Why did our school system boldly go where few districts had gone before? Because our strategic plan focused on "teaching and assessing those skills our students need to thrive as 21st century learners, workers, and citizens" (Virginia Beach City Public Schools, 2008). And, although we'd created instructional opportunities for students to acquire 21st century skills, we had no way to measure students' performance on these skills districtwide.
We discovered that, although educators have taught critical thinking and problem solving for centuries, assessing these skills en masse was more difficult than we anticipated. But we also discovered that developing instruments to measure such skills is possible—and can inform instruction in ways that enhance our ability to teach these skills.
Setting the Stage
While we were developing our new strategic plan in Virginia Beach in 2008, Harvard scholar Tony Wagner told us about an innovative performance assessment for high school students called the College and Work Readiness Assessment (Council for Aid to Education, 2007). After field-testing this assessment, we adopted it as an annual measure of our high school students' critical-thinking, problem-solving, and writing skills. We also decided to create similar performance tasks to administer to all Virginia Beach students in grades 4 and 7. These became our Integrated Performance Task (IPT). Our district was determined to move away from multiple-choice testing and the "deliver and recall" teaching methods it tends to foster.
Act I: Developing Rubrics
To define what critical-thinking, problem-solving, and written communication skills would look like, we developed a rubric spelling out what these skills should involve at the 4th and 7th grade levels. Our rubric employed a 4-point scale (novice, emerging, proficient, and advanced), with 3 defined as meeting the standard and 4 as exceeding the standard (Arter & McTighe, 2001).
We reviewed literature and other rubrics aligned with each skill, and then sat down to operationally define critical thinking (CT), problem solving (PS), and written communication (WC). We learned from our mistakes in this process. On an early draft, each skill was subdivided into two or three components—for example, critical thinking was made up of CT1, CT2, and CT3. We soon realized that with this arrangement, test responses would have to be scored seven times! The simpler one-page rubric we ended up with included only CT, PS, and WC.
Figure 1 shows the general operational definition we identified for each skill. As we created specific performance tasks for the Integrated Performance Task, we further defined what the performance of each skill at different levels of this rubric would look like for each task. For instance, Figure 2 spells out what students should be able to do at different levels of critical thinking for one of the 4th grade performance tasks, which involved evaluating an advertisement.
Act II: Creating Engaging Tasks
One reason we chose the College and Work Readiness Assessment as the basis for our performance tasks for elementary and middle learners is that it's an engaging test. Students have said they like the scenarios involving challenging, real-life problems that this assessment includes (Wagner, 2008).

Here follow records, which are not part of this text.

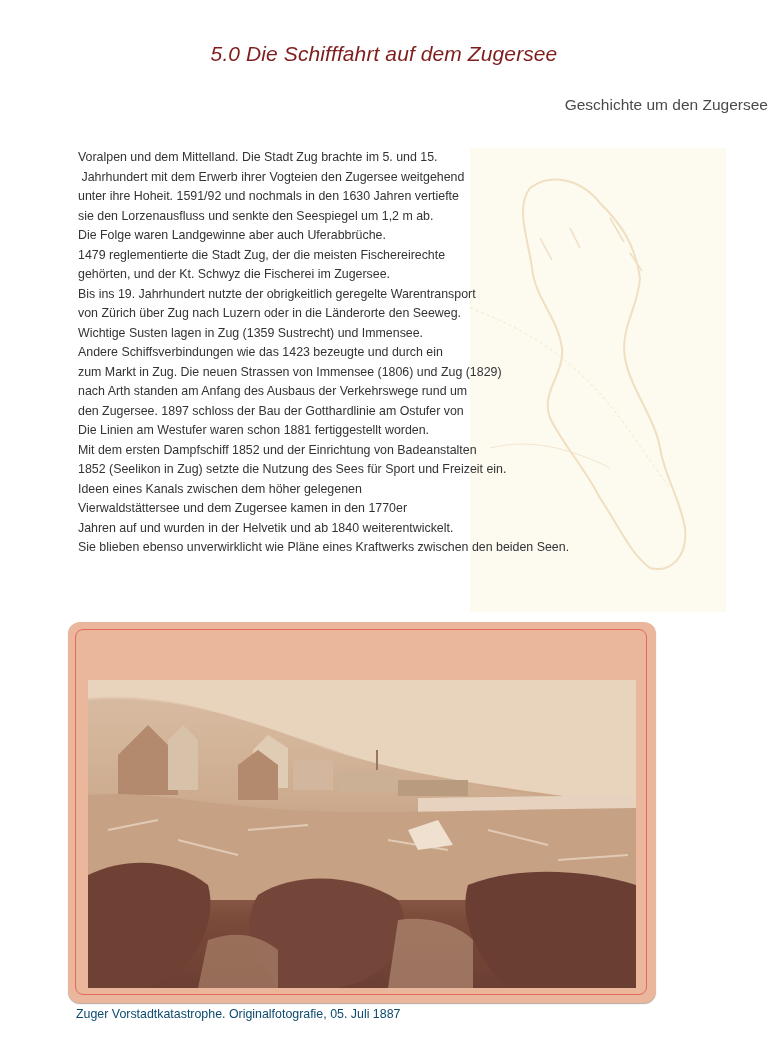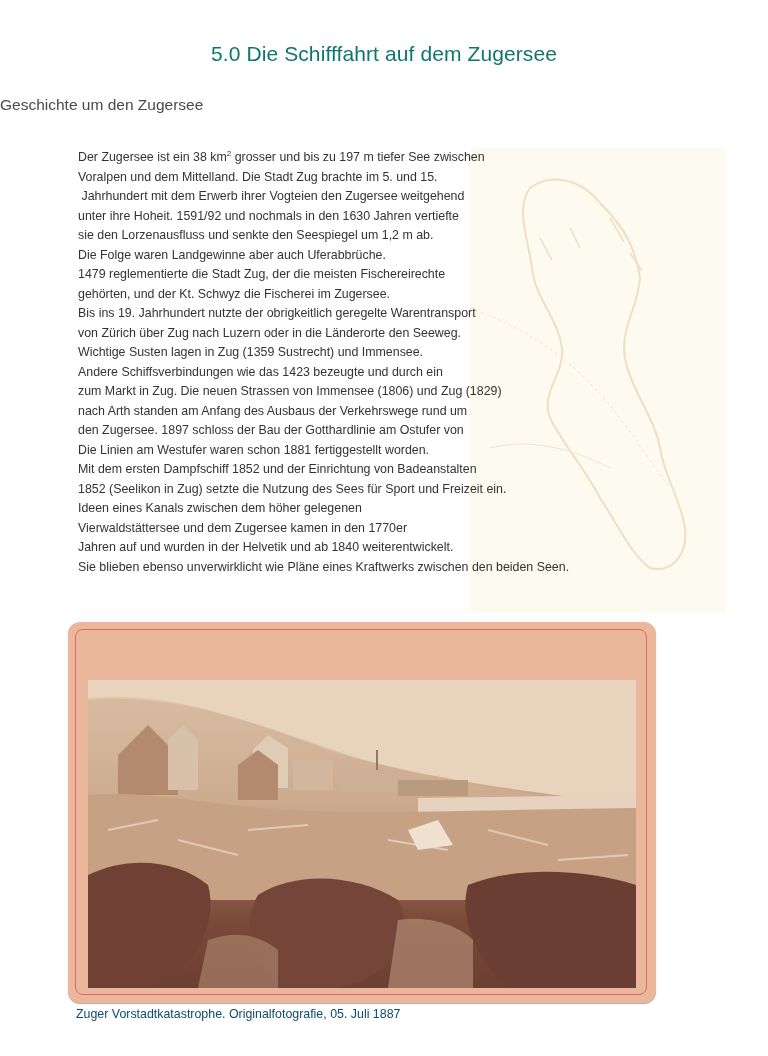"5.0 Die Schifffahrt auf dem" .page-title { color: #0f766e -> #7f1d1d; font-style: none -> italic }
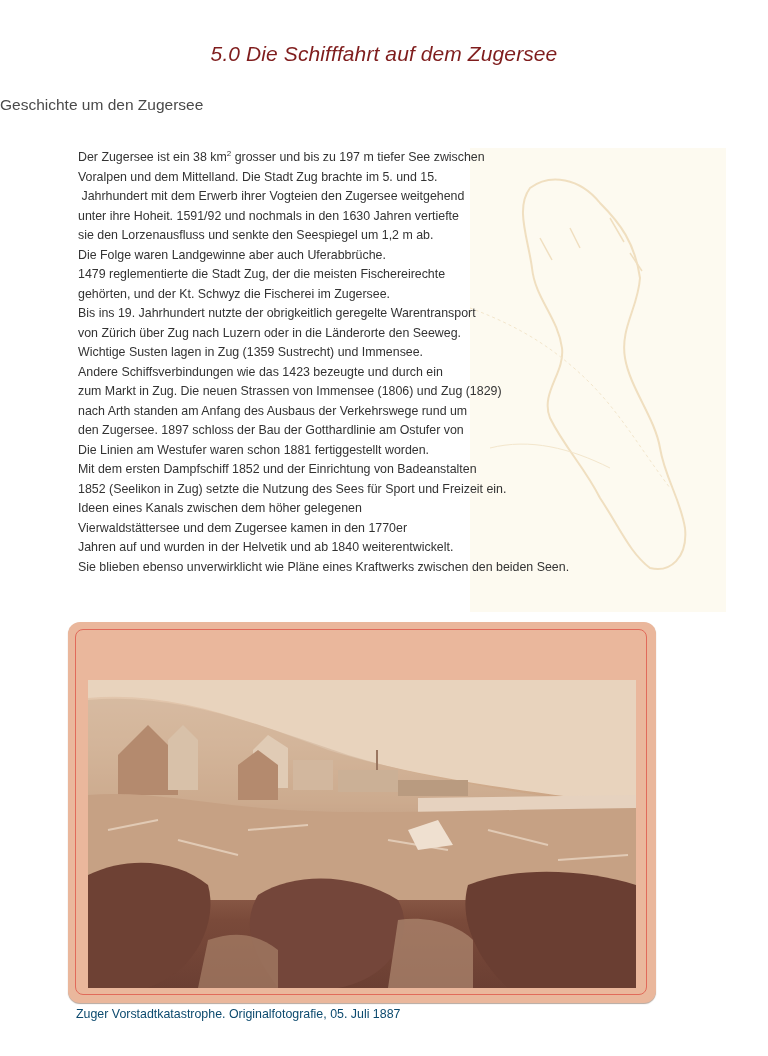"Geschichte um den Zugersee" .subtitle { text-align: left -> right }
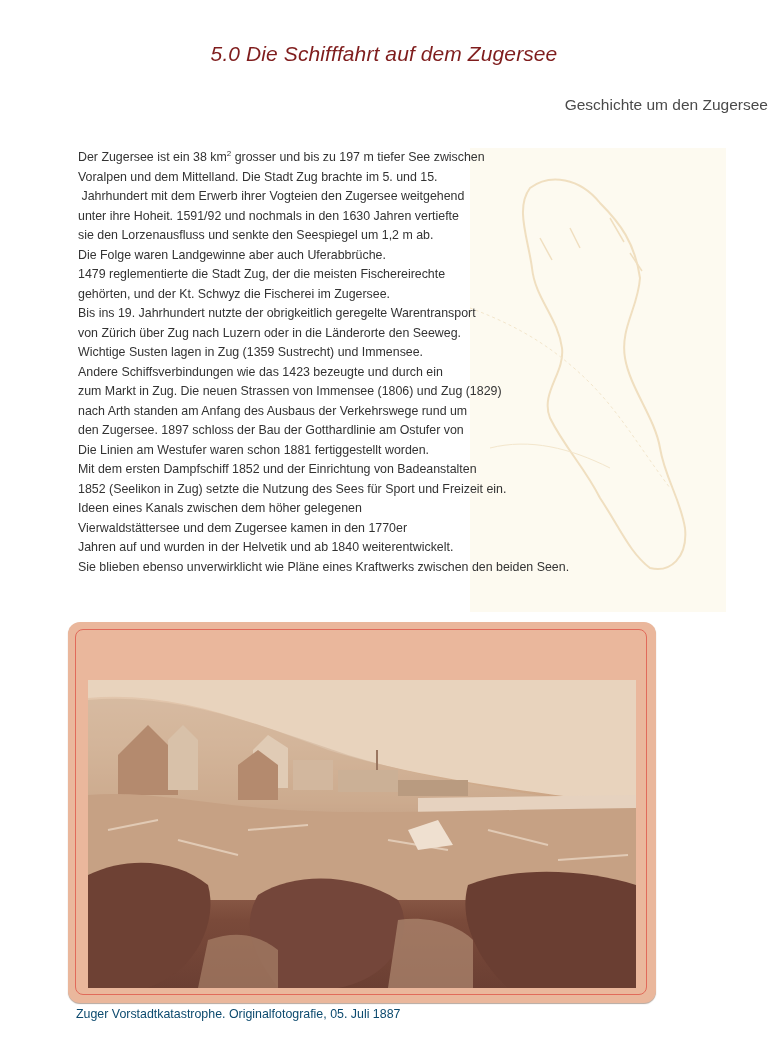"Der Zugersee ist ein 38" span.line { html: <span><span>Der Zugersee ist ein 38 km</span><sup>2</sup><span> grosser und bis zu 197 m tiefer See zwischen</span></span> -> none }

For each task, the assessment provides students with documents—like news stories, editorials, research briefs, and email threads—that give them context for each scenario. Students have authentic-feeling information to consider before they develop a solution to the problem within the task. We emulated these features in our Integrated Performance Task.
We generated age-appropriate scenarios to use as performance tasks, using the GRASPS framework developed by Grant Wiggins and Jay McTighe (2005). GRASPS stands for goal, role, audience, situation, product, and standards for success. Figure 3 shows how we defined each element on the GRASPS framework for a grade 4 performance task.
Students executing this performance task first see this passage outlining the situation:
You are a 4th grade student at Smith Elementary School. A local business wants to give your school money to help improve health for all of the students. The money will be used to pay for only one of these projects: An outdoor fitness course at the school or a fruit and salad bar for the lunchroom. Some students want a fitness course and some want a fruit and salad bar. … The school cannot have both. Your principal, Mr. Beach, wants you to help him make a choice.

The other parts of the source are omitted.